A saliva-based COVID-19 laboratory diagnostic test developed by researchers at the Yale School of Public Health has been granted an emergency use authorization by the U.S. Food and Drug Administration (FDA). SalivaDirect, which is currently being used on a research basis for testing asymptomatic players and staff from the National Basketball Association (NBA), is designed to be simpler, less expensive, and less invasive than the traditional method for SARS-CoV-2 testing using nasal-based swabbing.
The Jackson Laboratory for Genomic Medicine (JAX) is partnering with Yale to explore how to implement the test more broadly. JAX’s licensed CLIA (Clinical Laboratory Improvement Amendments) and CAP-accredited laboratory already analyzes nasal and oral swabs from patients for an RNA signature unique to SARS-CoV-2, the virus that causes COVID-19 as part of its commitment to fighting the pandemic.

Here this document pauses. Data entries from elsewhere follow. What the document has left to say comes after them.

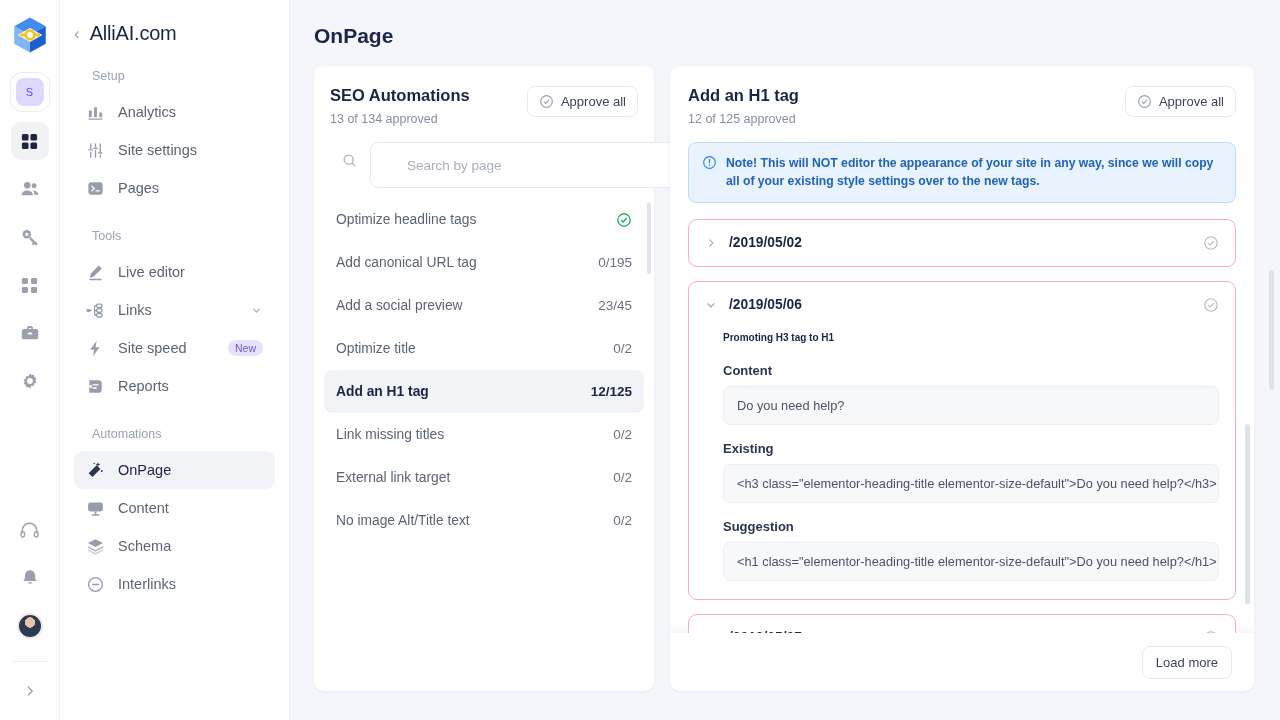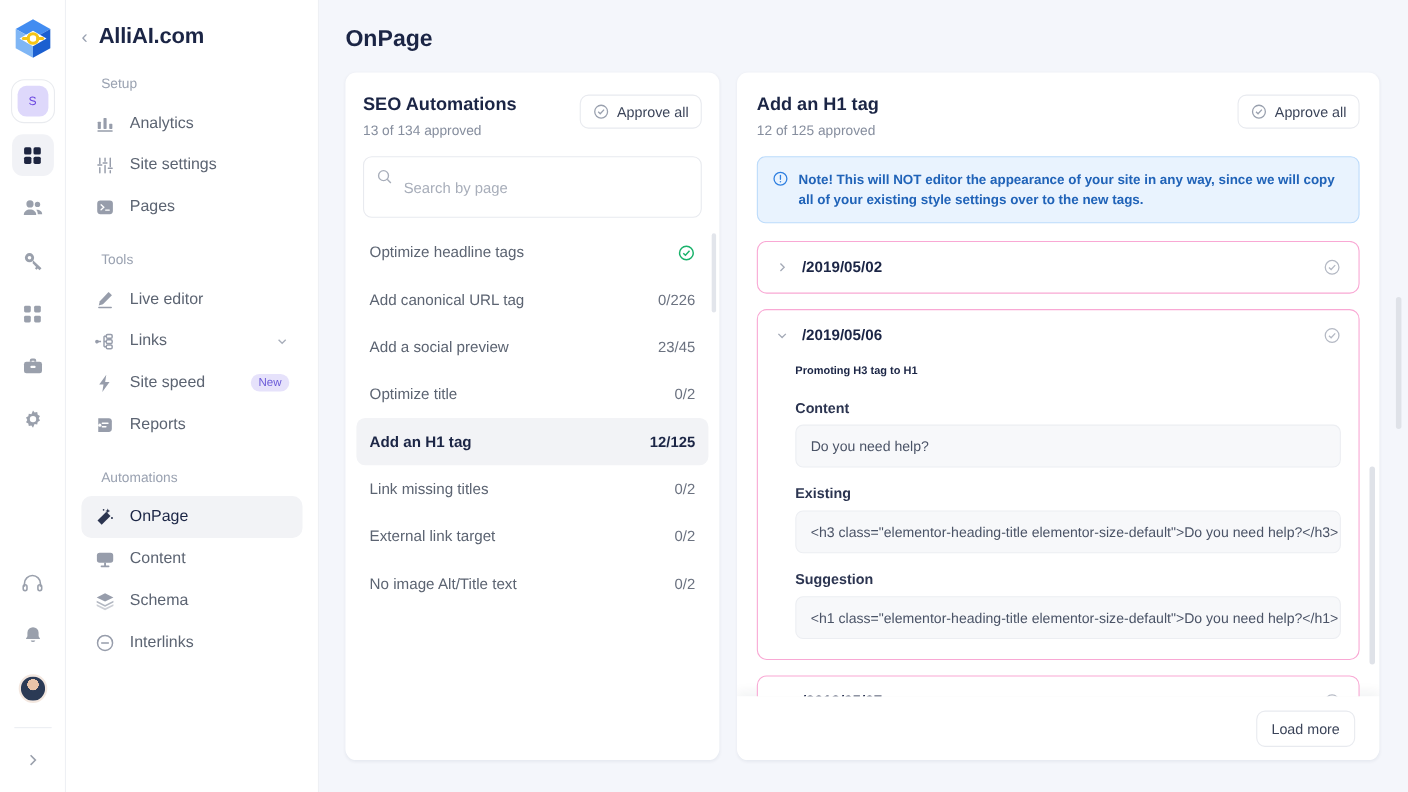"AlliAI.com" .sb-title { font-weight: bold -> normal }
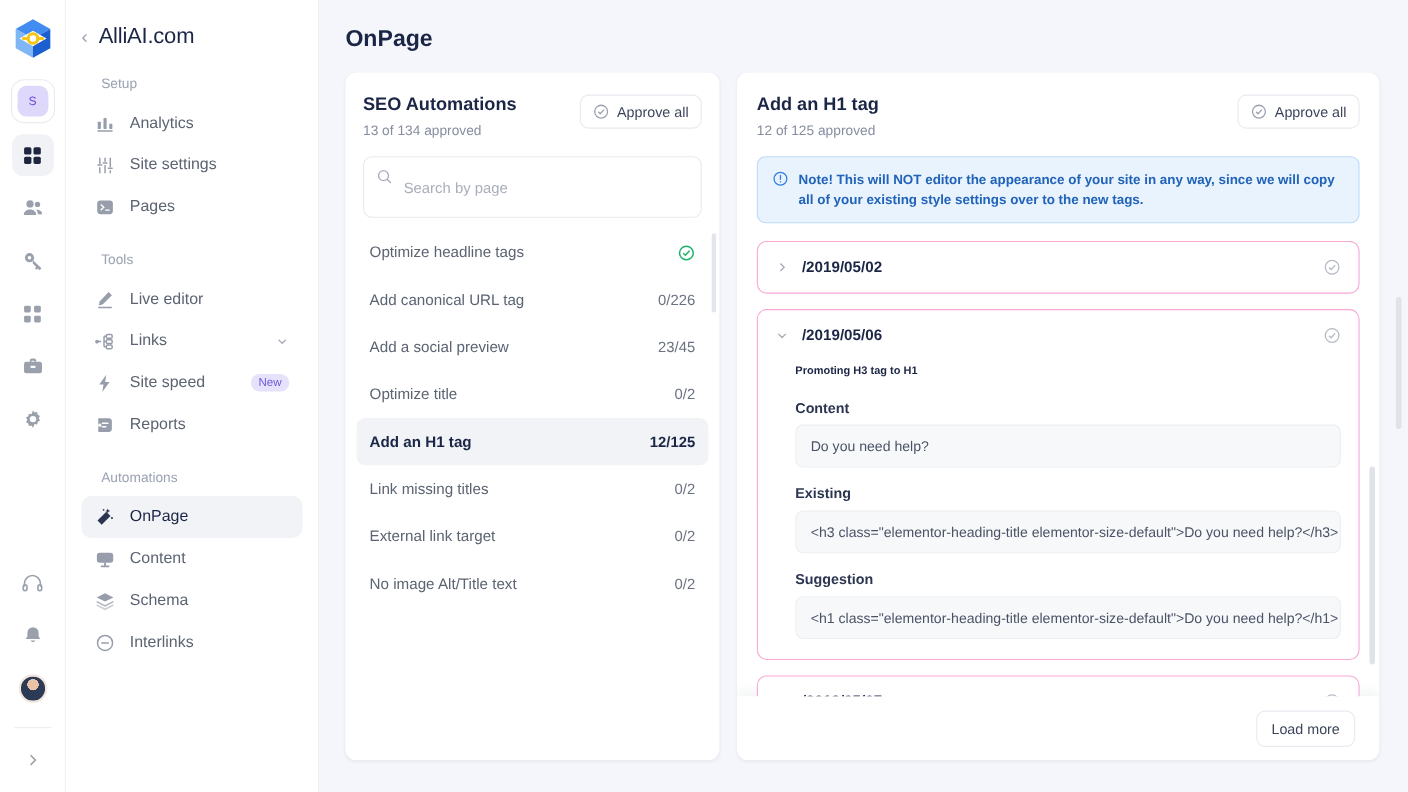"Search by page" .search-input { height: 56px -> 46px; margin-left: none -> 40px }
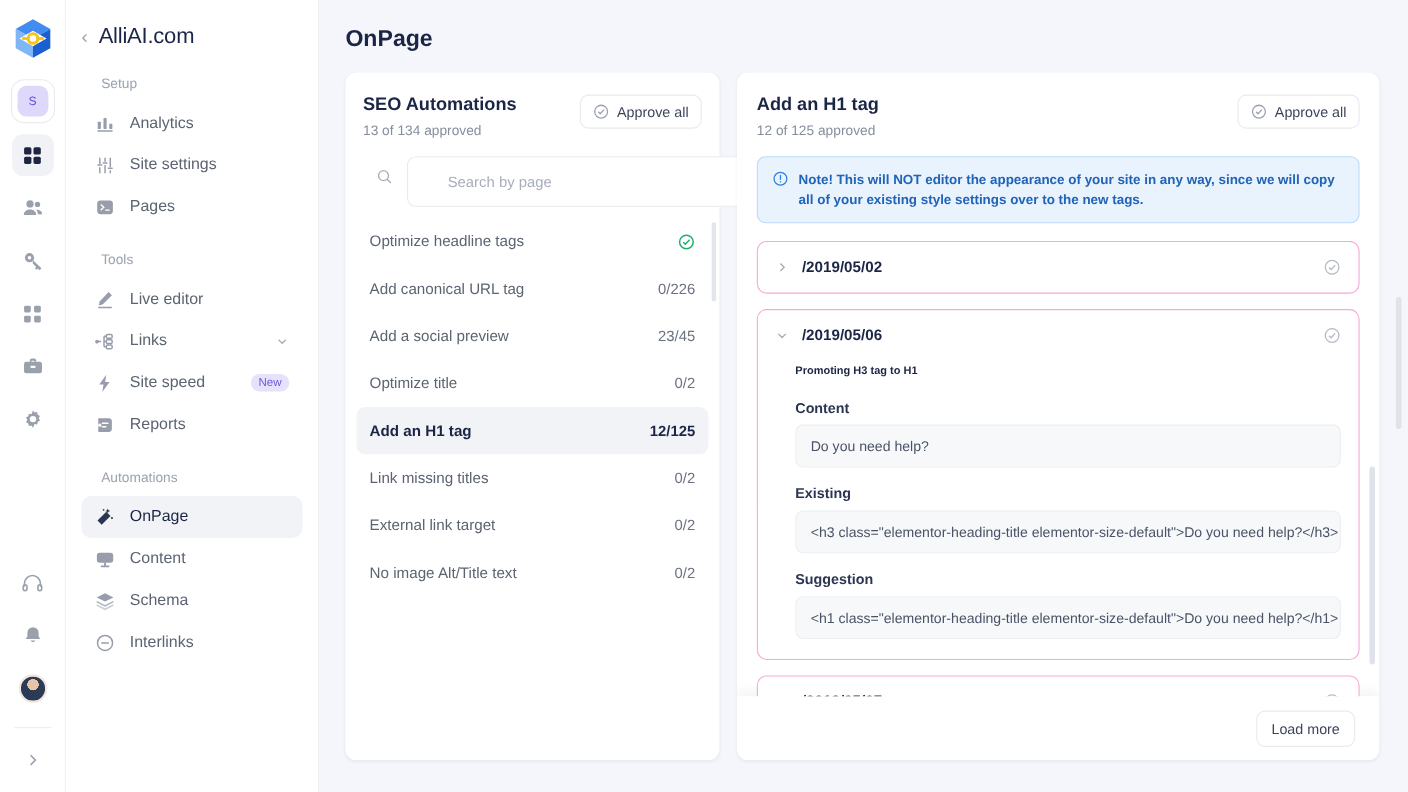"0/226" span.auto-count { text: 0/226 -> 0/195 }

“We must continue to invent and implement new ways to conduct SARS-CoV-2 testing faster, more economically and with greater accessibility, while maintaining acceptable test accuracy. This method is an important next step toward this goal,” said Charles Lee, Ph.D., FACMG, director and professor, The Jackson Laboratory for Genomic Medicine. “We’re honored to be collaborating with Yale to help stand up these tests in short order and overcome some of the significant testing obstacles that we have faced in our fight against COVID-19.”
Development of SalivaDirect as a means of rapidly expanding SARS-CoV-2 testing was spearheaded this spring by Nathan Grubaugh and Anne Wyllie, assistant professor and associate research scientist, respectively, at the Yale School of Public Health. After finding saliva to be a promising sample type for SARS-CoV-2 detection, they wanted to improve the method further.
Grubaugh and Wyllie said that they are not seeking to commercialize the method. Rather, they want the simplified testing method to help those most in need. Broad availability of testing for SARS-CoV-2 has been a major stumbling block in the fight against the pandemic, with long delays of test results by some testing centers and some of the difficulties around collection of nasal-based samples. Some experts have said that up to 4 million tests are needed per day, with turn-around-times for results being less than 24 hours for effective contact tracing efforts. SalivaDirect provides one potential pathway toward that goal, the researchers said.
“This is a huge step forward to make testing more accessible,” said Chantal Vogels, a Yale postdoctoral fellow, who led the laboratory development and validation along with Doug Brackney, an adjunct assistant clinical professor. “This started off as an idea in our lab soon after we found saliva to be a promising sample type of the detection of SARS-CoV-2, and now it has the potential to be used on a large scale to help protect public health. We are delighted to make this contribution to the fight against coronavirus.”